───── Dataset extract ─────
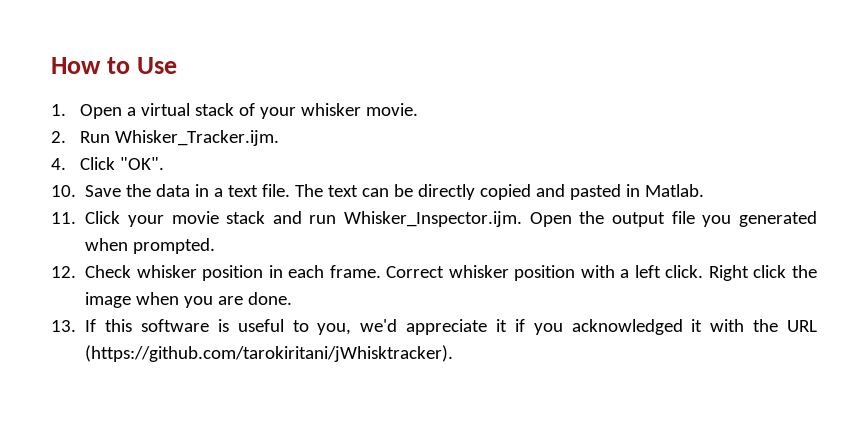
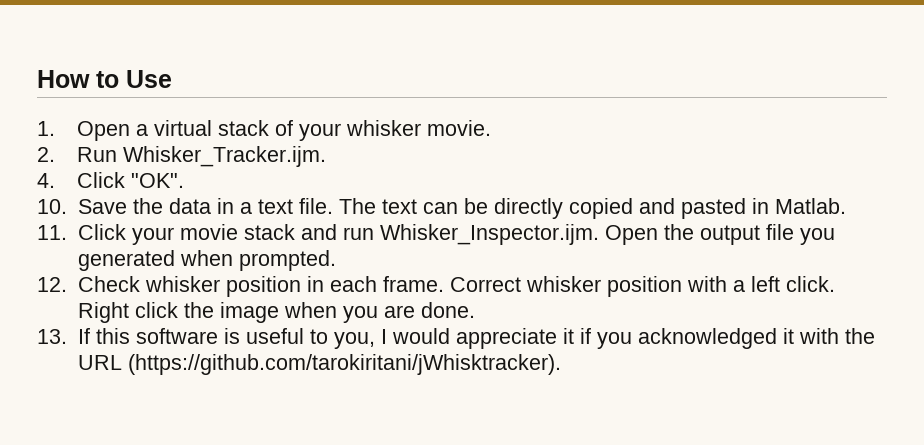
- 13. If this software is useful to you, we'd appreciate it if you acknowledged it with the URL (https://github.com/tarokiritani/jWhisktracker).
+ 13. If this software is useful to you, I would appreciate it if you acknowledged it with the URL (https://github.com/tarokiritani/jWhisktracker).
─────
───── Dataset extract ─────
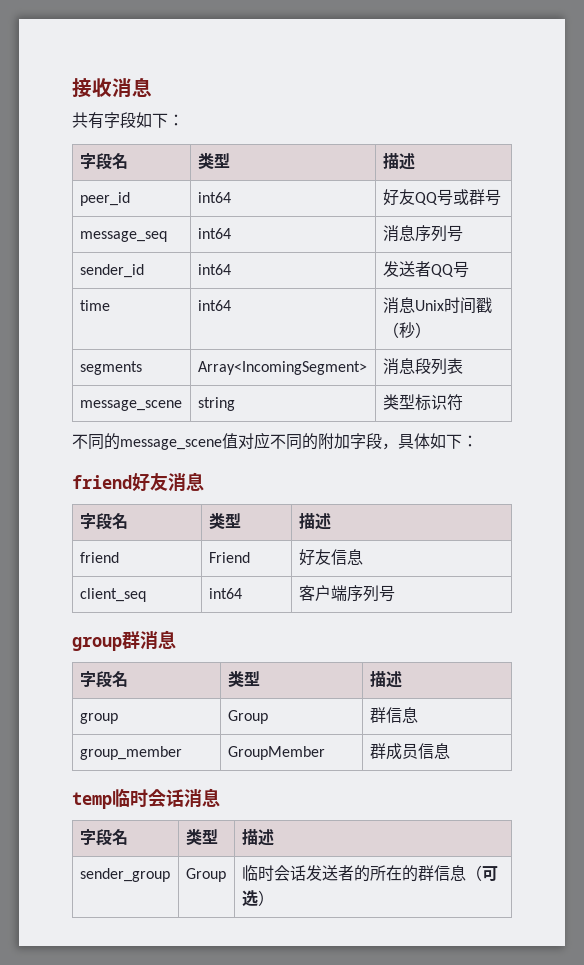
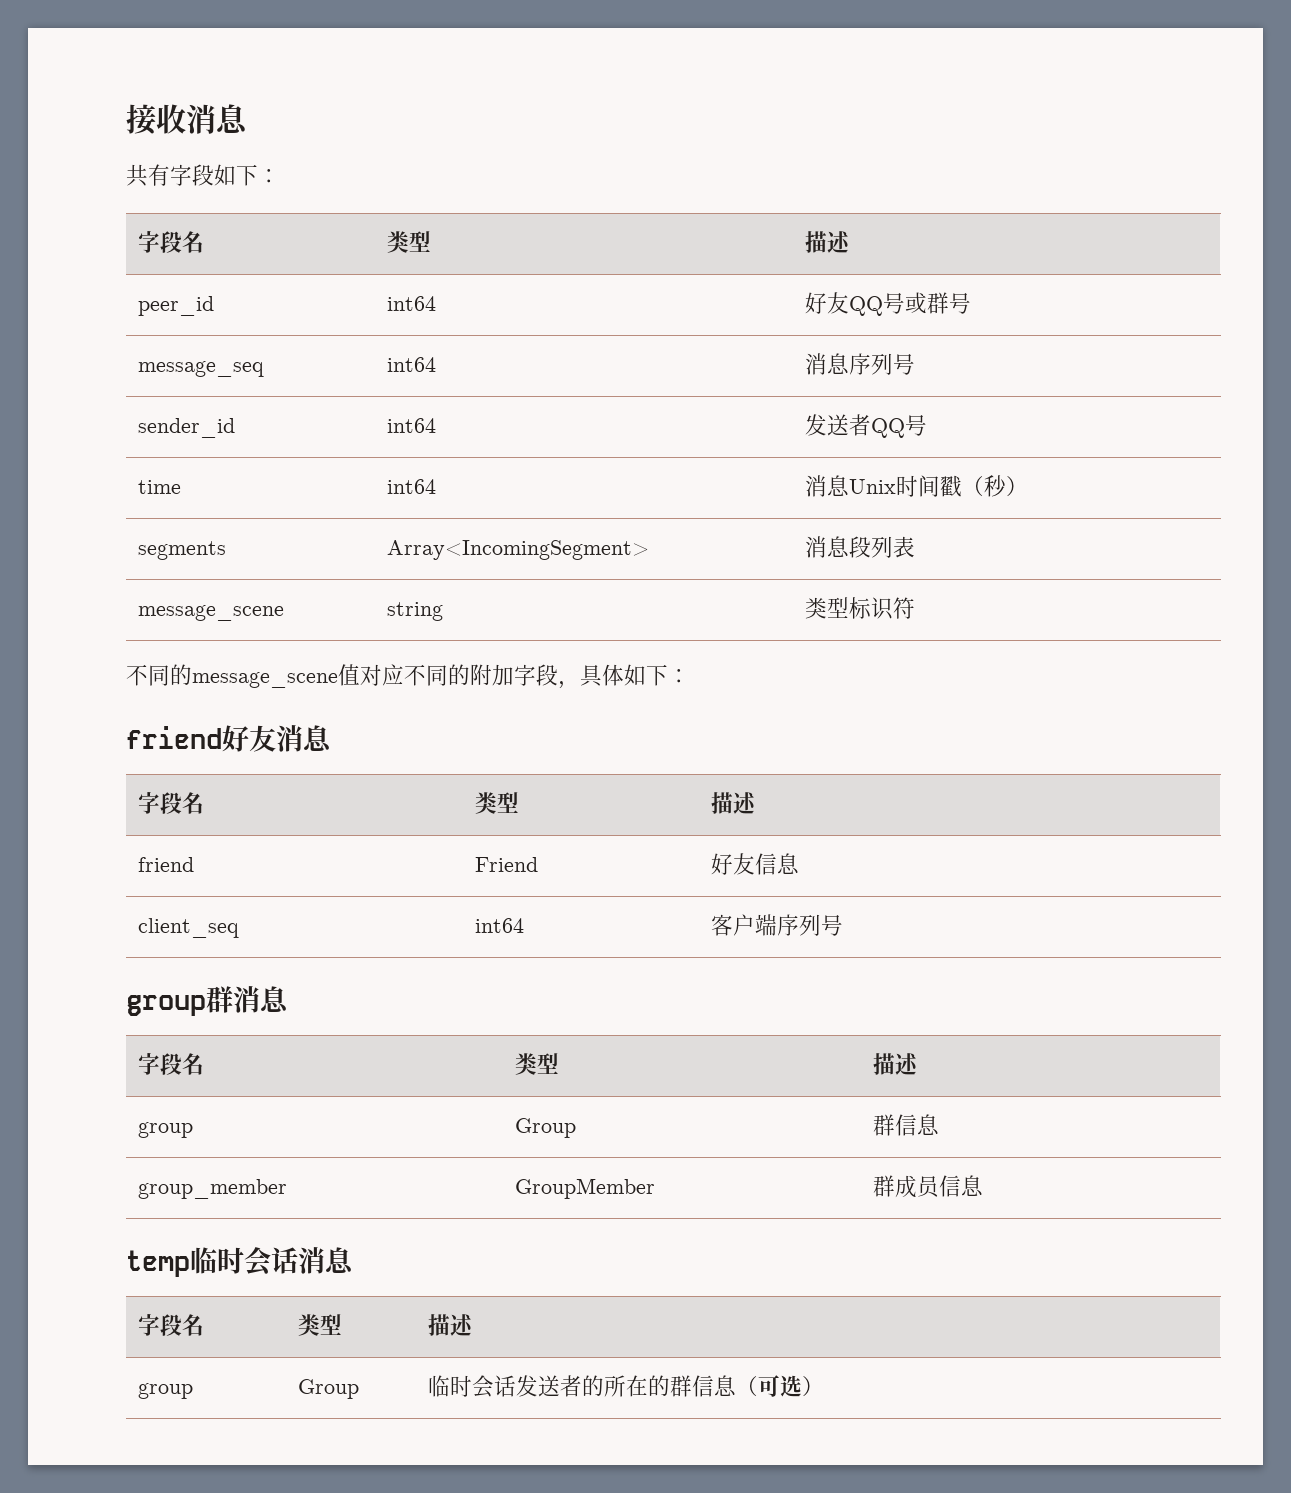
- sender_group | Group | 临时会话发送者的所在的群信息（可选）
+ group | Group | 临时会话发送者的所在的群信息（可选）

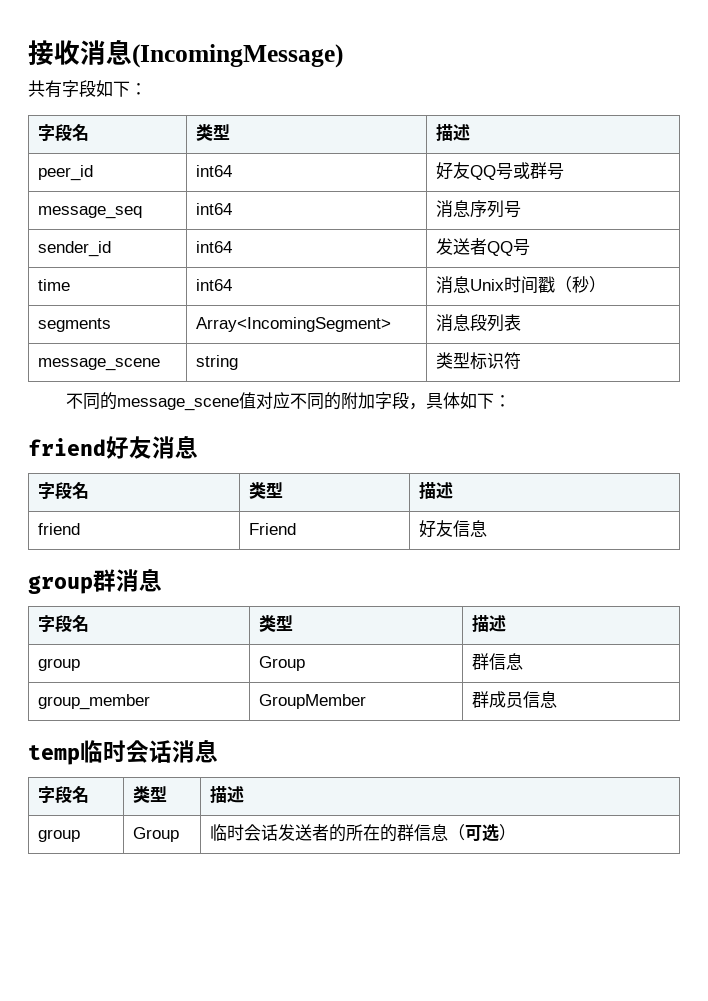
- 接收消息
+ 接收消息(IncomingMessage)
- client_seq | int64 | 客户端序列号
─────
───── Dataset extract ─────
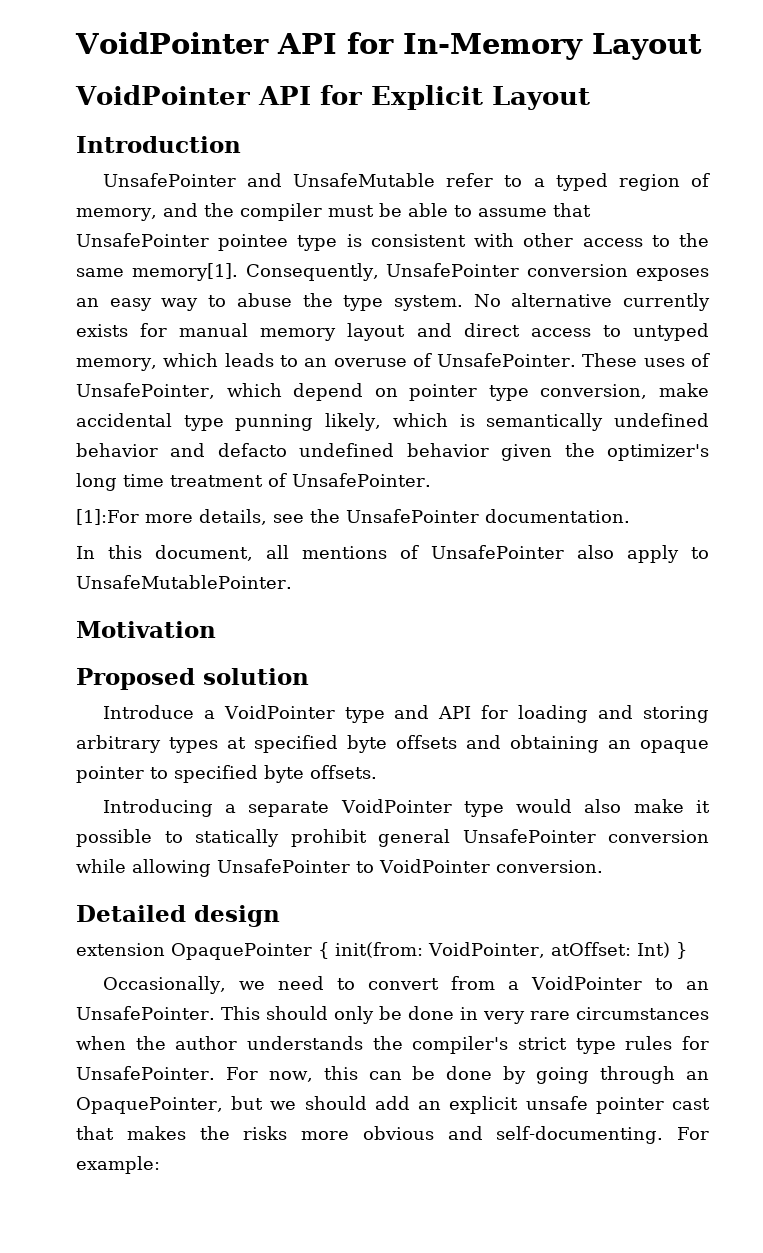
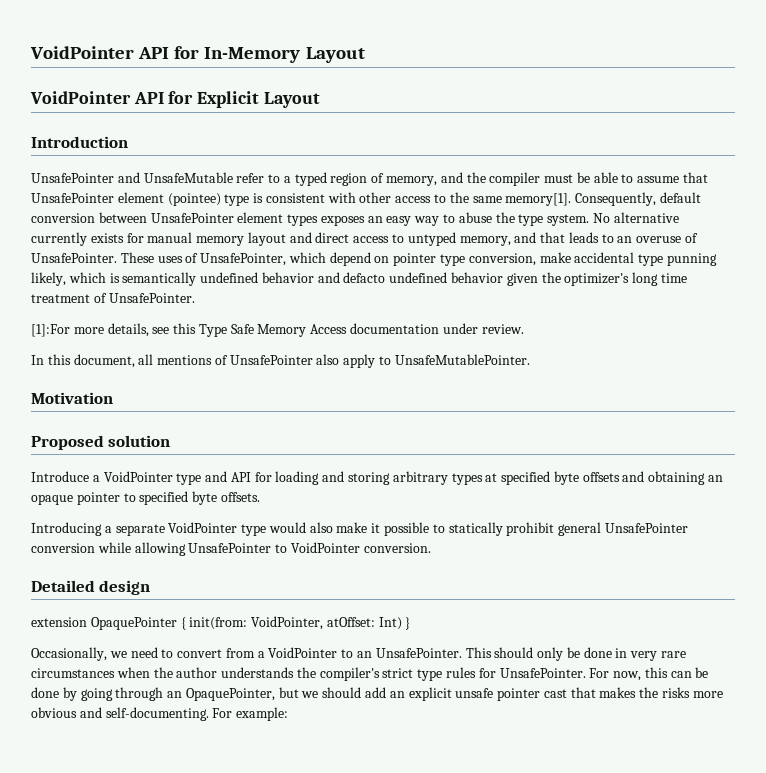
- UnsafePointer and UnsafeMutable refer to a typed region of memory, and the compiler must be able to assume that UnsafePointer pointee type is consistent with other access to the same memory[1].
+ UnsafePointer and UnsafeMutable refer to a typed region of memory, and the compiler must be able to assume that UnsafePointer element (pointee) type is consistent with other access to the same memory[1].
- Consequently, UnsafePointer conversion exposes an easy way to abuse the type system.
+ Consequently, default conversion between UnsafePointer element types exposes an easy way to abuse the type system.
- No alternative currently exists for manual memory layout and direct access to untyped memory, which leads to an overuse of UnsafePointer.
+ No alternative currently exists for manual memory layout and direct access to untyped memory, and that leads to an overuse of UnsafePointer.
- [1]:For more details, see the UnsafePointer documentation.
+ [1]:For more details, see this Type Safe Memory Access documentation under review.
─────
Directions
Using the data above, print exactly the lines from the line that contains "that leads to an overuse of UnsafePointer." through the line that contains "documentation under review.", with both included.

Result
+ No alternative currently exists for manual memory layout and direct access to untyped memory, and that leads to an overuse of UnsafePointer.
- [1]:For more details, see the UnsafePointer documentation.
+ [1]:For more details, see this Type Safe Memory Access documentation under review.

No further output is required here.